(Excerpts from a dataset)
=== Section Start ===

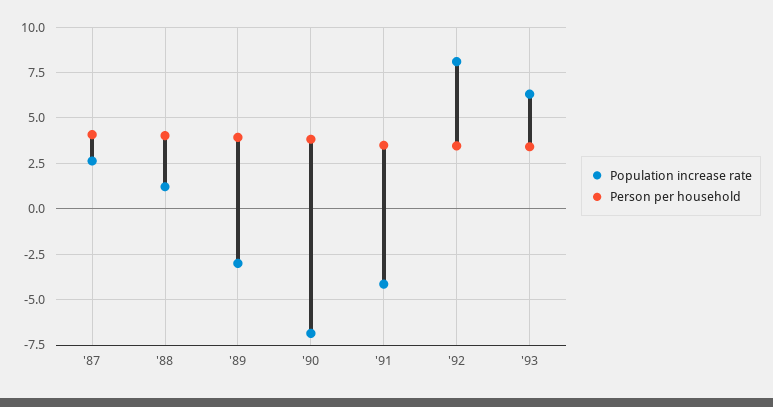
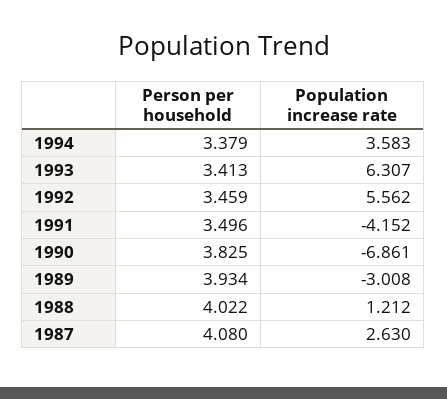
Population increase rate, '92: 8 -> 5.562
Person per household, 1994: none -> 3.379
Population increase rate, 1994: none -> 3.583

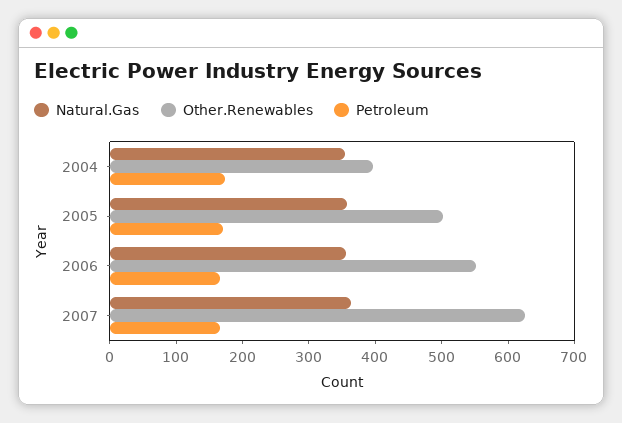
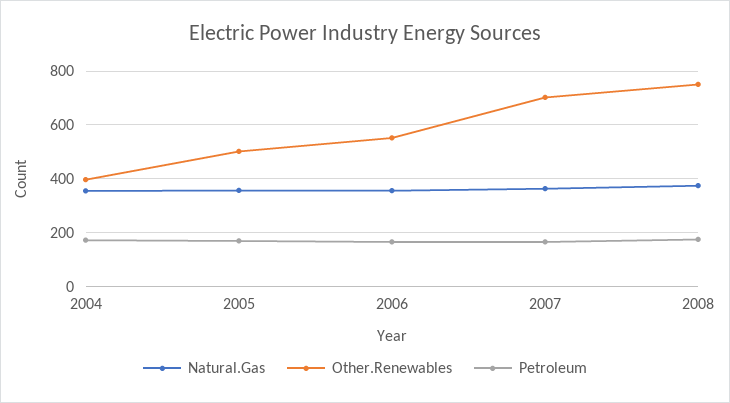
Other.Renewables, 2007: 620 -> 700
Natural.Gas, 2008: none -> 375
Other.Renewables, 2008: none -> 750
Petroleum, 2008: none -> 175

=== Section End ===

## REQUIRED WORK
Look through the entries above. Copy out every line holding the word "none".

## TASK RESULT
Person per household, 1994: none -> 3.379
Population increase rate, 1994: none -> 3.583
Natural.Gas, 2008: none -> 375
Other.Renewables, 2008: none -> 750
Petroleum, 2008: none -> 175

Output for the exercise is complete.